The sole question before the court at this time is whether, under the facts in this record, the plaintiff’s injury was caused by his wilful intention to injure himself or to injure another.

It is agreed that the facts are simple. Carroll Marks was employed by Patterson Truck Lines on April 25, 1958 in charge of the body shop, and on the same date plaintiff, Isaac Moore, was employed by the defendant company in charge of the wash rack and the equipment on it. On this day Marks and his helper took a car to the wash rack in order to wash and sand it, which was normal procedure before painting. It was necessary that Marks and his helper use one of the hoses on the wash rack and they found it “messed up with grease.” Marks asked plaintiff to wipe the hose off and was told by the latter that it was not his job and he was not going to do it, whereupon Marks told him he would get someone who could get him to do it and, with this, the plaintiff looked at Marks and said “you’re a son-of-a-bitch” and Marks immediately hit him with his bare fist. From the force of the blow plaintiff went back against a cabinet and picked up a pry bar that was there with both hands and attempted to hit Marks but the latter somehow avoided the blow and struck plaintiff, who dropped the bar. After this second blow, Marks walked off, when he heard someone shout from the shop and he turned around and plaintiff had a tire rim and had followed Marks and was about to hit him with the rim. Marks avoided the plaintiff by ducking under and hit him a third time with his bare fist. Plaintiff testified that he called Marks “a son-of-a-gun”, however, Marks’ story and the testimony as above given is fully corroborated by an eye witness, and the District Court accepted the above version.

Counsel for the plaintiff places much importance on the fact that Marks under cross examination admitted that he had been [258]*258called such a name on other occasions by-other persons and that he did not always strike the speaker. Marks’ testimony was to the effect that he had been called such a name before and had not hit the person every time “because sometimes its playing and there’s a difference between playing and the real business.”

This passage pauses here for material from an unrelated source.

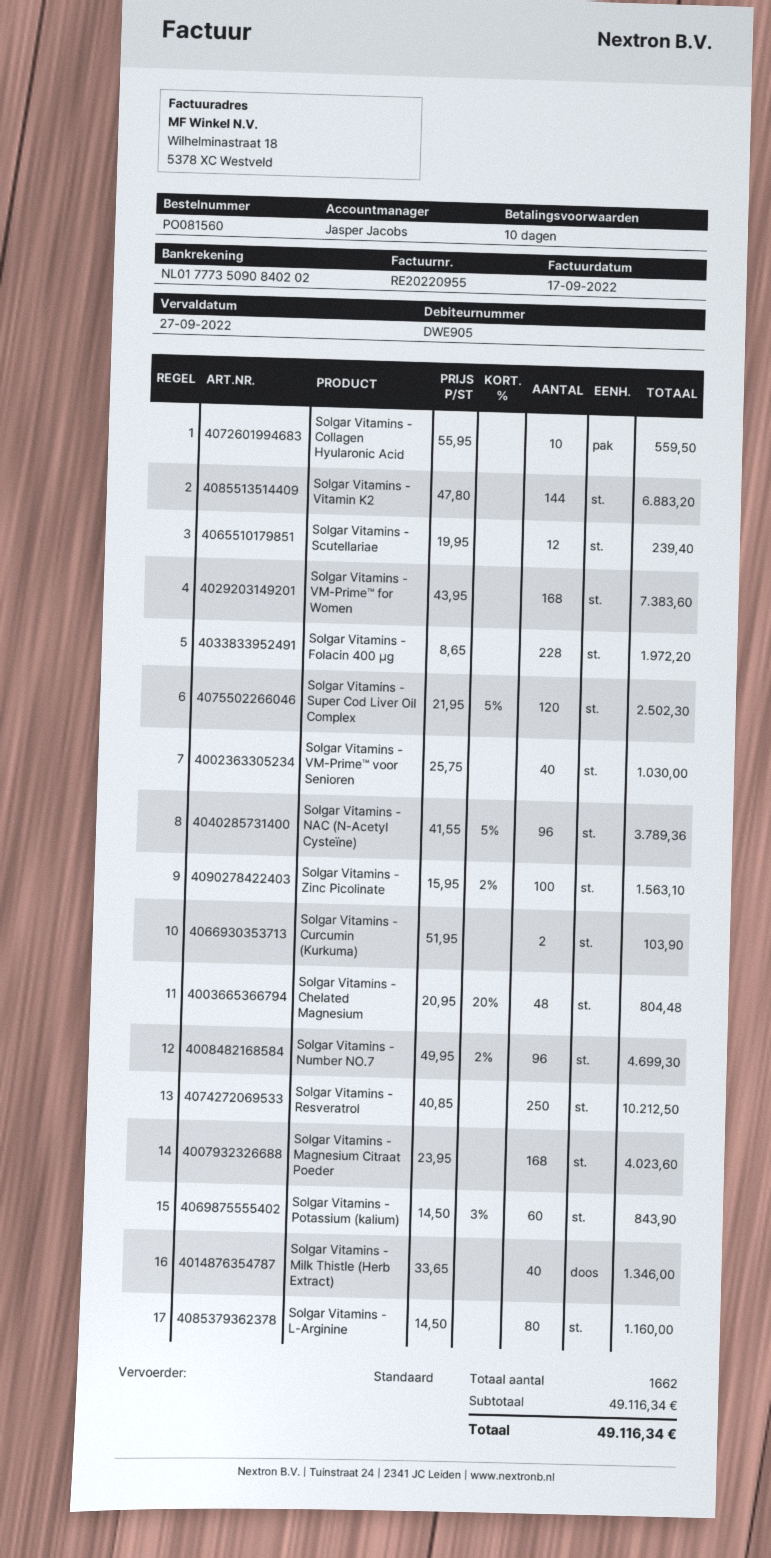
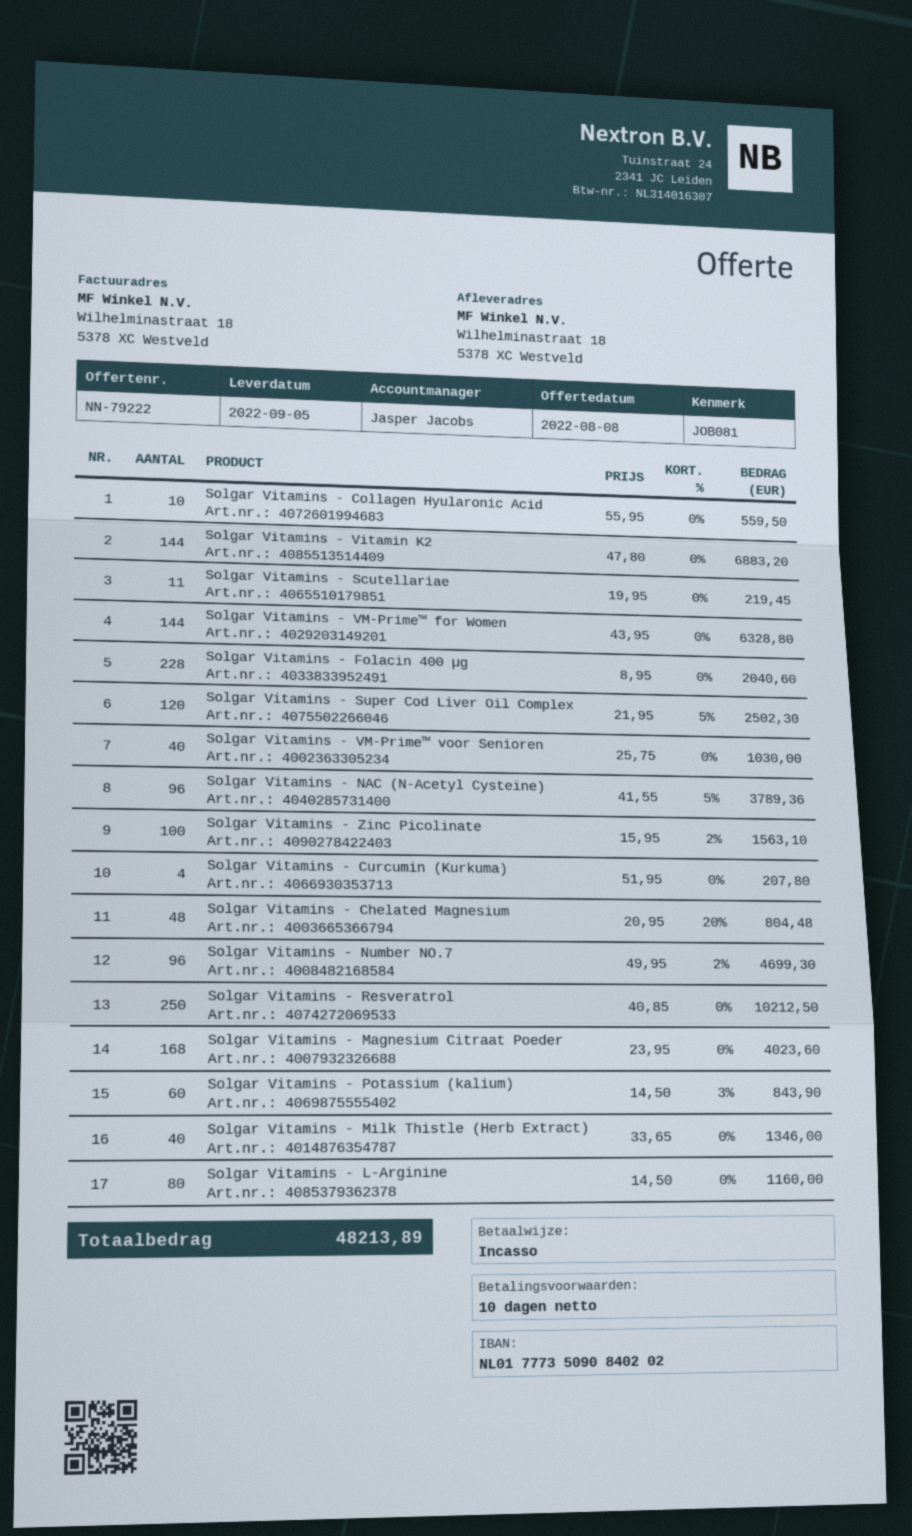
Solgar Vitamins - Scutellariae: 12 x 19.95 = 239.40 -> 11 x 19.95 = 219.45
Solgar Vitamins - VM-Prime™ for Women: 168 x 43.95 = 7383.60 -> 144 x 43.95 = 6328.80
Solgar Vitamins - Folacin 400 µg: 228 x 8.65 = 1972.20 -> 228 x 8.95 = 2040.60
Solgar Vitamins - Curcumin (Kurkuma): 2 x 51.95 = 103.90 -> 4 x 51.95 = 207.80
total: 49116.34 -> 48213.89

As stated by the District Judge in the reasons he dictated into the record: “There is no indication by any of the parties or the witnesses, that any of the parties was in a playful mood, that everybody was pleasantly disposed, and that they were enjoying each other’s company * * * ”. It is clear from the record that the plaintiff intended to provoke Marks and arouse his resentment, come what may. His actions speak louder than words. After cursing Marks and being struck, he immediately picked up a pry bar and Marks successfully avoided being struck with this by the plaintiff by hitting him again. Marks then turned and walked away from the affray and was warned by a spectator and turned and saw plaintiff with the tire rim advancing upon him again in an attempt to strike him. The words and actions of the plaintiff were not impulsive nor playful. Marks initially had said nothing that should have aroused the plaintiff to-such an extent that he would use such a biting word unless it was deliberate. It can be said to have been premeditated in the sense that plaintiff knew it would arouse extreme resentment and was malicious where there was no reason for plaintiff to have cursed Marks as he did.

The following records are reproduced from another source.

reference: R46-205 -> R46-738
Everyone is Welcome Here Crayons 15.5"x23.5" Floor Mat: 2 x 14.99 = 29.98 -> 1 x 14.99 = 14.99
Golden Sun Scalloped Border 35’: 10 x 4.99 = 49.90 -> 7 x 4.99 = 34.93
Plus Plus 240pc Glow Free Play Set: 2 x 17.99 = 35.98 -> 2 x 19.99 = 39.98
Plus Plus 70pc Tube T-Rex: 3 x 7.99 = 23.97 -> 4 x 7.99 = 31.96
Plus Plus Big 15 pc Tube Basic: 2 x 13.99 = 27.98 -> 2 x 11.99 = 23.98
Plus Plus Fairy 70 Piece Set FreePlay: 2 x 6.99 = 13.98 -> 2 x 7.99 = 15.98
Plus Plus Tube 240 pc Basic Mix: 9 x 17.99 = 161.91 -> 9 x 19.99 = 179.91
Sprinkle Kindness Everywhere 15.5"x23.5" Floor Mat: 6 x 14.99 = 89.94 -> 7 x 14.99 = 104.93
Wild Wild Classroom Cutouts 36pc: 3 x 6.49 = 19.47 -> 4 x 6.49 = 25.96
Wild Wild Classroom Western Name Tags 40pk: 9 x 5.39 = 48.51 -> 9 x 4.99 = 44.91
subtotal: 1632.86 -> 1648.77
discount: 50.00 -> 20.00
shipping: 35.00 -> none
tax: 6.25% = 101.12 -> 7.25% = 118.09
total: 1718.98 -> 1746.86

The law in such a case has been before the Courts many times and is well settled. Counsel for plaintiff cites the case of Gross v. Great Atlantic and Pacific Tea Company, La.App., 25 So.2d 837. In this case our brethren of the Orleans, now Fourth Circuit, Court of Appeal discussed the jurisprudence at length and concluded:

“We think, after a consideration of all of these cases, that the Louisiana rule is that provocative words may be pointed to as justification for an assault provided those words were such that under the circumstances it should have been assumed that physical retaliation would be attempted. The views expressed by us in Randall v. Ridgley, La.App., 185 So. 632 and in Bacas v. Laswell, La.App., 22 So.2d 591, are consistent with this conclusion.”
* * * * ‡
“If this reasoning is sound then, in an effort to determine who is responsible as the aggressor in an affray which is • commenced by words, it becomes necessary to determine whether the words were such as to justify the conclusion that it should have been anticipated that physical retaliation would be attempted.
“In attempting to determine this all of the facts and circumstances must be taken into consideration because words, which, under certain conditions, might be passed without any expectation of physical retaliation, might, under other circumstances, be looked upon as the certain forerunner of a violent physical encounter.
“In the case at bar we find two negro laborers who had just returned to their respective stations from a meeting at which it had been charged that some employee had stolen sardines from a box in the employer’s warehouse. The words which were spoken were obviously not seriously spoken and neither the word ‘thief’ nor the word ‘steal’ was used. Under all these circumstances, even if they were seriously spoken or even if the employee to whom they were addressed believed they were seriously spoken, we do not think that it could reasonably be anticipated that they would lead to blows. We therefore feel that when Gross walked up to Johnson and slapped his face, he was the aggressor and his act and not the words of Johnson, commenced the affray.”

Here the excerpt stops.